Hopeful they used the MAC address to find the phone, then tracked the phone itself, because an IMEI and ICCID are pretty difficult to clone, but a Bluetooth MAC address is trivially easy.

petcat 2 hours ago | parent [-]

The police already had the suspect in mind. They were just building supporting evidence. It was an airtight case. He ended up pleading guilty because otherwise Idaho would have executed him.

xyzzy_plugh 5 hours ago | parent | prev | next [-]

Do you have a source for this? I find it hard to believe this data is persisted, unless they tore open the device to extract logs.

ceejayoz 5 hours ago | parent [-]

https://www.pbs.org/newshour/nation/amazon-releases-echo-dat...

xyzzy_plugh 5 hours ago | parent [-]

This article is about audio recordings. There's no mention of Bluetooth nor any mention as to if there were any relevant recordings, which as I understand it are not stored on the device at all.

This smells like an urban myth.

ceejayoz 5 hours ago | parent [-]

I don't think it's implausible that an Echo would have an internal list of trusted Bluetooth devices and their last date of connectivity.
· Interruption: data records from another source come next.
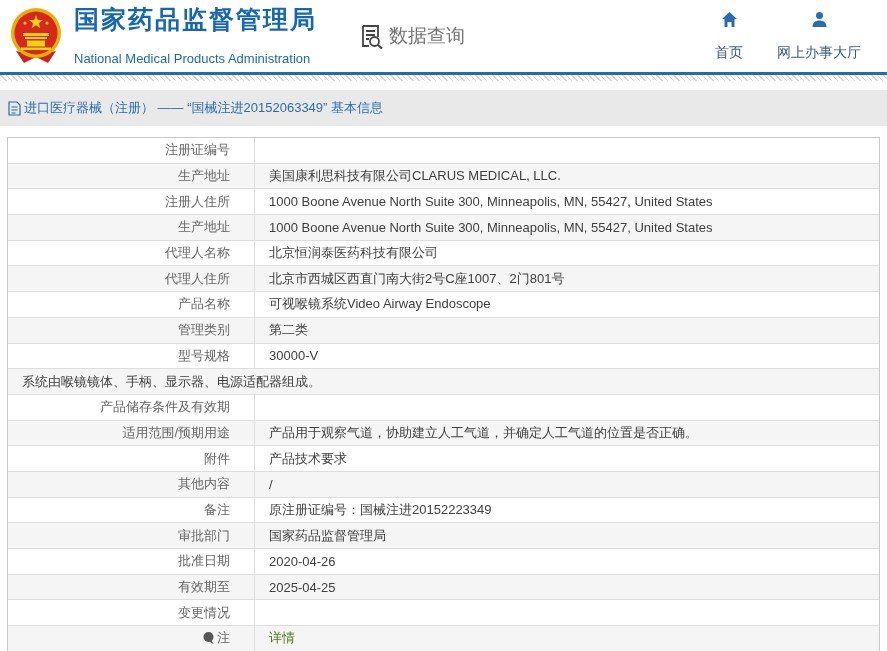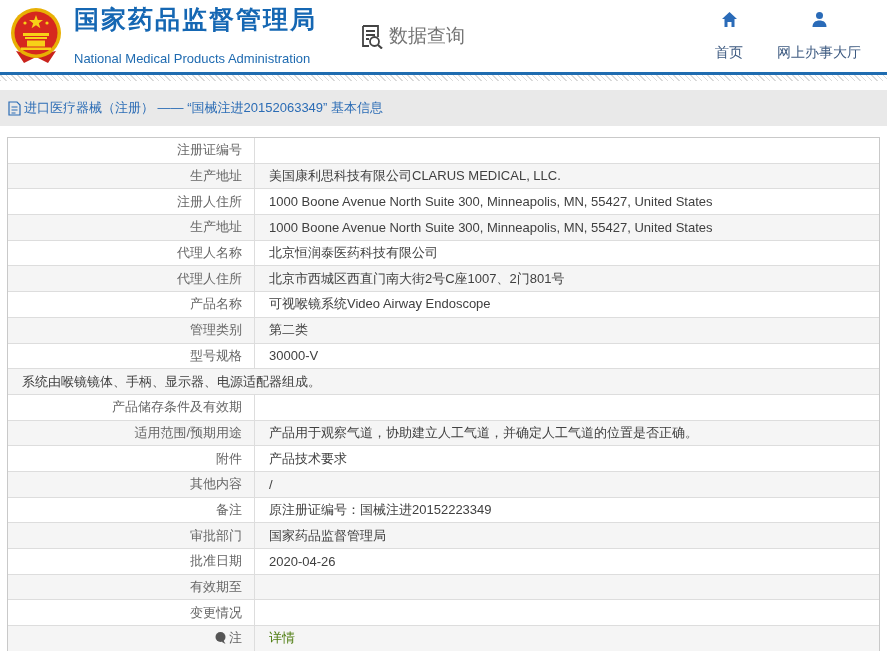--- a/index.html
+++ b/index.html
@@ -110,7 +110,7 @@
     display: flex;
     align-items: center;
     justify-content: flex-end;
-    padding-right: 12px;
+    padding-right: 24px;
     border-right: 1px solid #ddd;
     font-size: 13px;
     color: #666;

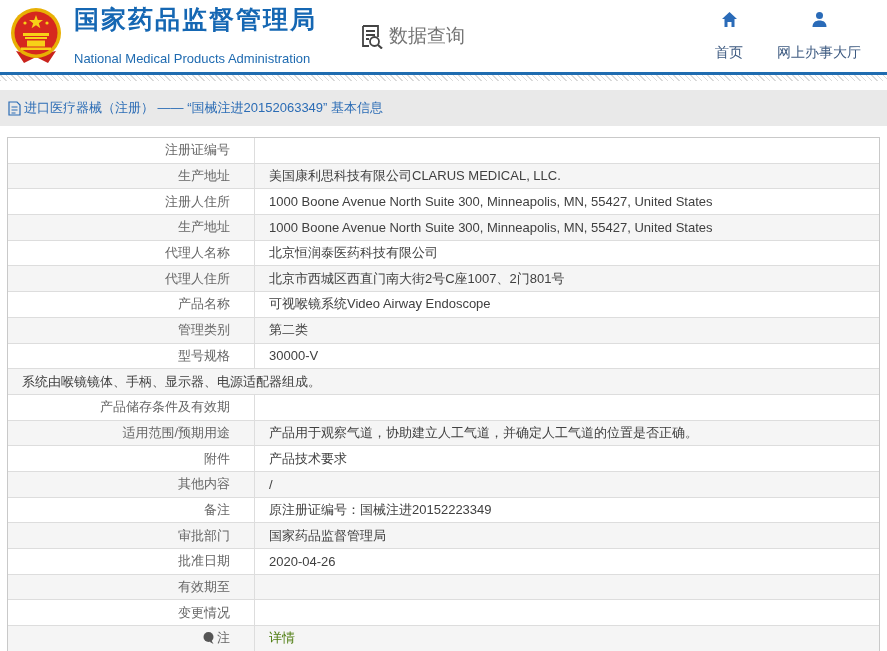--- a/index.html
+++ b/index.html
@@ -264,6 +264,7 @@
   </div>
   <div class="row">
     <div class="cell-label">有效期至</div>
+    <div class="cell-value">2025-04-25</div>
   </div>
   <div class="row">
     <div class="cell-label">变更情况</div>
xyzzy_plugh 4 hours ago | parent [-]

The original claim is:

> all the bluetooth MAC addresses that was seen by the Echo device in the home around the time of the murders

which is just not how this stuff works. I'd believe it if, say, debug-level logs were being recorded locally. But that would be an incredibly stupid way to burn through your flash storage.

But that's besides the point. A record of the last date of connectivity for trusted devices is an entirely different thing.
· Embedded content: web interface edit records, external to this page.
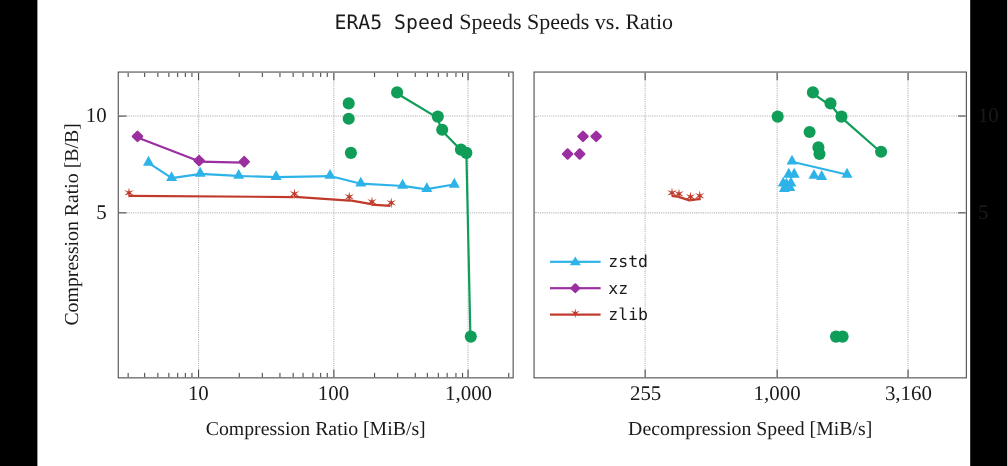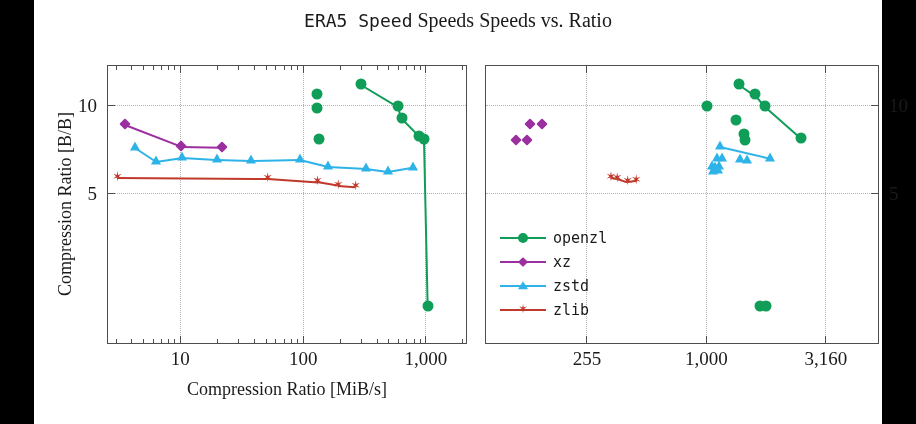--- a/index.html
+++ b/index.html
@@ -355,13 +355,6 @@
       <div id="legend">
         <div class="legend-row">
           <span class="legend-swatch">
-            <span class="lg-line" style="background: rgb(15, 157, 88);"></span>
-            <span class="lg-mark marker m-circle" style="width: 10px; height: 10px; background: rgb(15, 157, 88);"></span>
-          </span>
-          <span class="legend-label">openzl</span>
-        </div>
-        <div class="legend-row">
-          <span class="legend-swatch">
             <span class="lg-line" style="background: rgb(155, 47, 160);"></span>
             <span class="lg-mark marker m-diamond" style="width: 7px; height: 7px; background: rgb(155, 47, 160);"></span>
           </span>

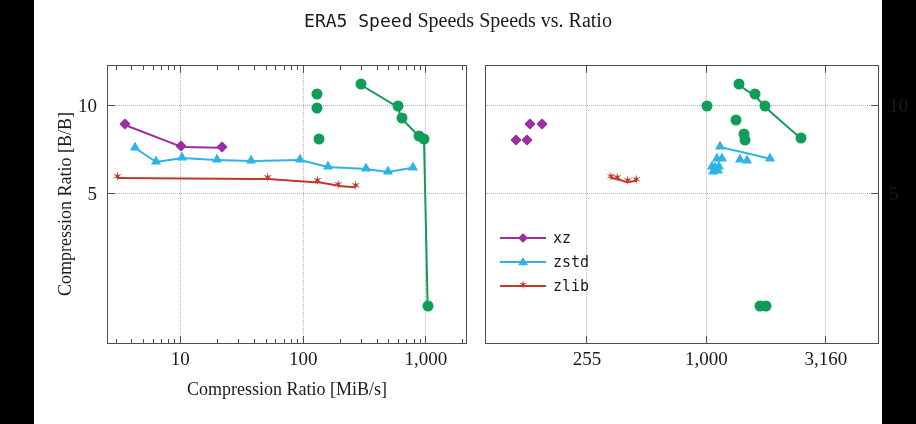--- a/index.html
+++ b/index.html
@@ -355,17 +355,17 @@
       <div id="legend">
         <div class="legend-row">
           <span class="legend-swatch">
+            <span class="lg-line" style="background: rgb(46, 179, 232);"></span>
+            <span class="lg-mark marker m-triangle" style="border-bottom: 8px solid rgb(46, 179, 232); transform: translate(-50%, -60%);"></span>
+          </span>
+          <span class="legend-label">zstd</span>
+        </div>
+        <div class="legend-row">
+          <span class="legend-swatch">
             <span class="lg-line" style="background: rgb(155, 47, 160);"></span>
             <span class="lg-mark marker m-diamond" style="width: 7px; height: 7px; background: rgb(155, 47, 160);"></span>
           </span>
           <span class="legend-label">xz</span>
-        </div>
-        <div class="legend-row">
-          <span class="legend-swatch">
-            <span class="lg-line" style="background: rgb(46, 179, 232);"></span>
-            <span class="lg-mark marker m-triangle" style="border-bottom: 8px solid rgb(46, 179, 232); transform: translate(-50%, -60%);"></span>
-          </span>
-          <span class="legend-label">zstd</span>
         </div>
         <div class="legend-row">
           <span class="legend-swatch">

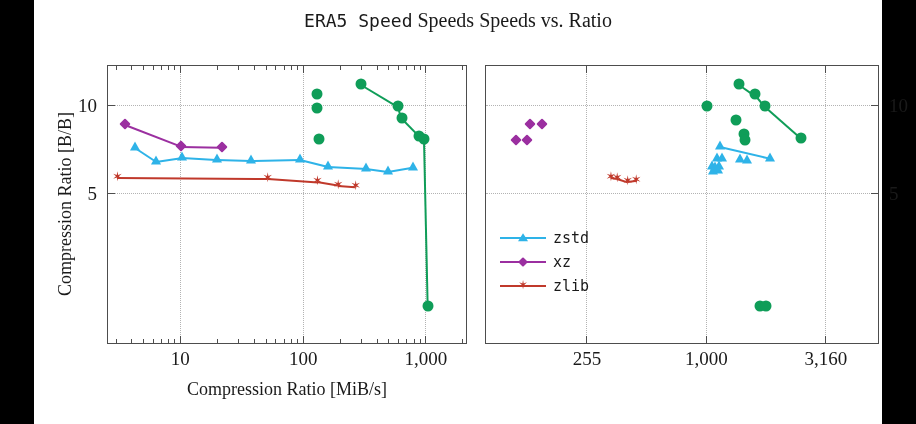--- a/index.html
+++ b/index.html
@@ -390,6 +390,7 @@
     <div class="axis-tick-label" style="left: 825.827px; top: 348px;">3,160</div>
     <div class="ylabel-tick" style="top: 193.663px; left: 889px; text-align: left;">5</div>
     <div class="ylabel-tick" style="top: 105.576px; left: 889px; text-align: left;">10</div>
+    <div class="axis-title" style="left: 485px; width: 394px; top: 378px;">Decompression Speed [MiB/s]</div>
     <div id="ylabel-main" style="left: -75px; top: 193px; width: 280px;">Compression Ratio [B/B]</div>
   </div>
I'm interested in evidence that this type of data extraction took place. I'm not interested in speculation.

kube-system 3 hours ago | parent | next [-]

Amazon used Echo devices for all kinds of invasive purposes other than advertised. Tracking the bluetooth identifiers of nearby devices is small potatoes compared to other things they've done:

https://en.wikipedia.org/wiki/Amazon_Sidewalk

One of those purposes was to explicity use Echos for tracking purposes:

> Amazon’s partnership will allow it beef up its tracking network, called Sidewalk, by letting Tile and Level devices tap into the Bluetooth networks created by millions of its Echo products.

https://www.cnbc.com/2021/05/07/amazon-partners-with-tile-to...

ceejayoz 4 hours ago | parent | prev | next [-]

My car shows "last seen" on its Bluetooth connections. The murderer in this case was an invited friend; it's hardly implausible he's connected to Bluetooth there.

> I'm interested in evidence that this type of data extraction took place.

That they obtained access to the Echo's internals via Amazon is evidence. It sounds like you want proof of a very particular bit of data being in it, which I'd guess the FBI etc. aren't going to provide here.

rootusrootus 2 hours ago | parent [-]

> The murderer in this case was an invited friend

Huh? More and more I feel like I must not be thinking about the same Idaho murder case that y'all are talking about.

sidewndr46 4 hours ago | parent | prev [-]

I don't think that is ever admitted into the public record or presented to a jury. An expert reviews it and prevents the conclusions. In the even that you had the knowledge to review it yourself, you're excluded from the jury as jurors aren't allowed to question means and methods.

preg_match 3 hours ago | parent | prev [-]

I mean, yeah, I wouldn’t even bring my phone to a legal protest. Or, I’d at least shut it down.